Vragen aan de omstandigheid:

talent van de kunstenaar
talent van de kunstenaar
  • Waarom ben je meestal zo laat voor de eerste les? Het wordt onuitstaanbaar! (Waarom ben je altijd te laat voor je eerste les? Dit wordt ondraaglijk!)
  • Waar heb je het gevonden?! Oh God! Hier ben ik al jaren naar op zoek! (Waar heb je dit gevonden?! Oh mijn god, ik ben hier al jaren naar op zoek!)
  • Hoeveel kost het? Ik ben bang dat ik niet genoeg geld heb. Pardon, ik kom later. (Hoeveel kost het? Ik ben bang dat ik niet genoeg geld heb. Het spijt me, ik kom later terug.)
  • Wanneer ben je begonnen met schilderen? Het ziet eruit als het meesterwerk van kunst! Volgens mij ben je geboren met een kwastje in je arm! (Hoe lang geleden ben je begonnen met schilderen? Je werk is een waar kunstwerk!
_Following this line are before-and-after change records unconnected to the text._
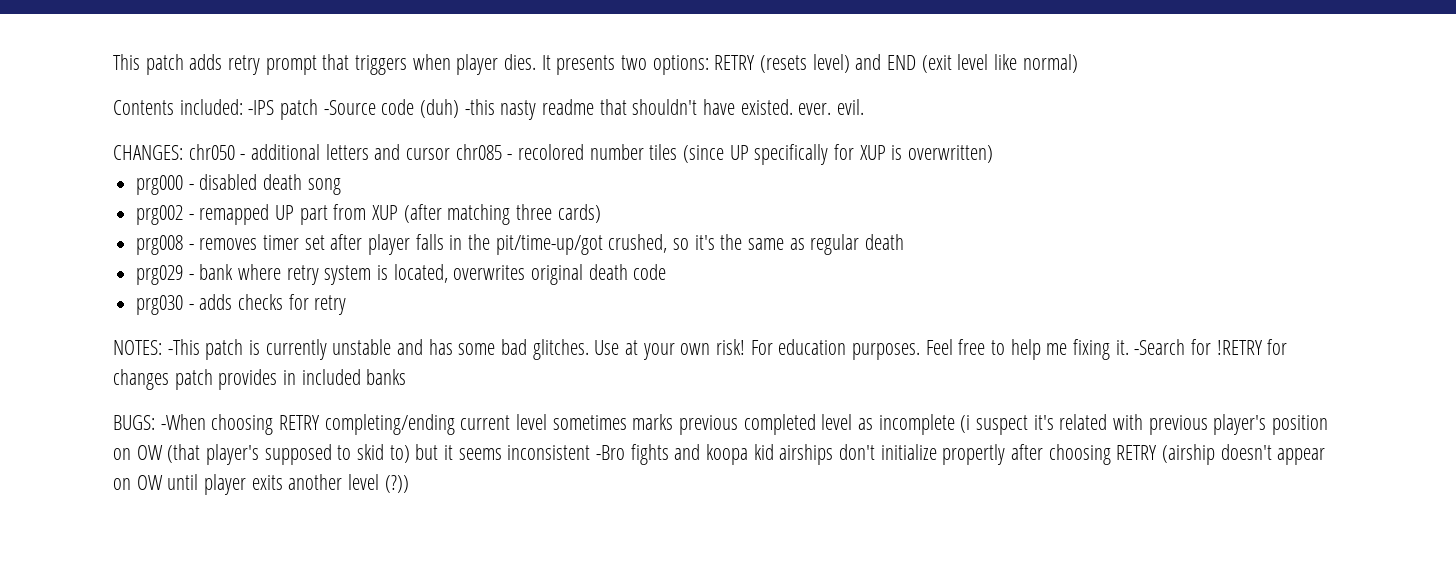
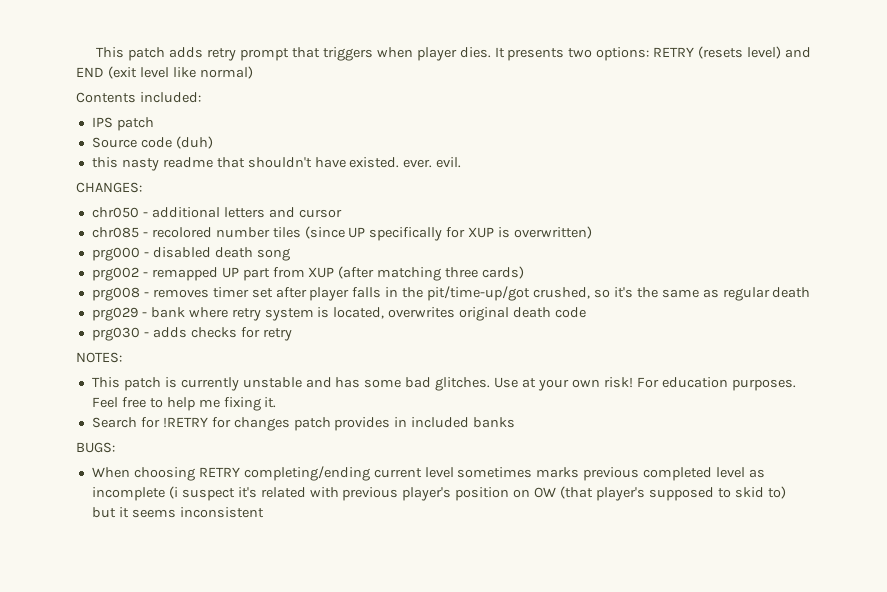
[248,99,376,120] -IPS patch -Source -> [91,117,154,131] [91,137,137,148] // IPS patch // Source
[464,99,495,115] -this -> [91,157,118,168] // this
(183, 152) none -> (142, 187) //
(451, 154) none -> (342, 213) //
[167,339,200,355] -This -> [91,377,120,388] // This
[1134,339,1186,355] -Search -> [91,417,137,428] // Search
[160,414,206,430] -When -> [91,467,130,478] // When
[596,444,1326,465] [113,474,409,495] -Bro fights and koopa kid airships don't initialize propertly after choosing RETRY (airship doesn't appear on OW until player exits another level (?)) -> (264, 512) none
Ik denk dat je geboren bent met een penseel in je hand!)
  • Hoe vaak bezoekt u ons zwembad? Wat mij betreft, ik haat dit eigenlijk omdat het water vies en smerig is! (Hoe vaak ga je naar ons zwembad? Ik haat het gewoon, omdat het water erin vreselijk vies en smerig is!)

Conclusie

Dus in dit artikel hebben we kennis gemaakt met de constructie en betekenis van vragen - zowel algemeen als speciaal. Als iemand nu zegt "stel een speciale vraag", kun je zo'n taak gemakkelijk voltooien. Als je dit onderwerp onder de knie hebt, kun je nauwkeurig de juiste vragen stellen in mondelinge en schriftelijke vorm, grammaticaal correcte brieven schrijven. Weten wat het verschil is tussen een of ander type vragen is van fundamenteel belang bij de studie van zowel Engels als andere vreemde talen. oppakkengeduld, en dan komt alles zeker goed!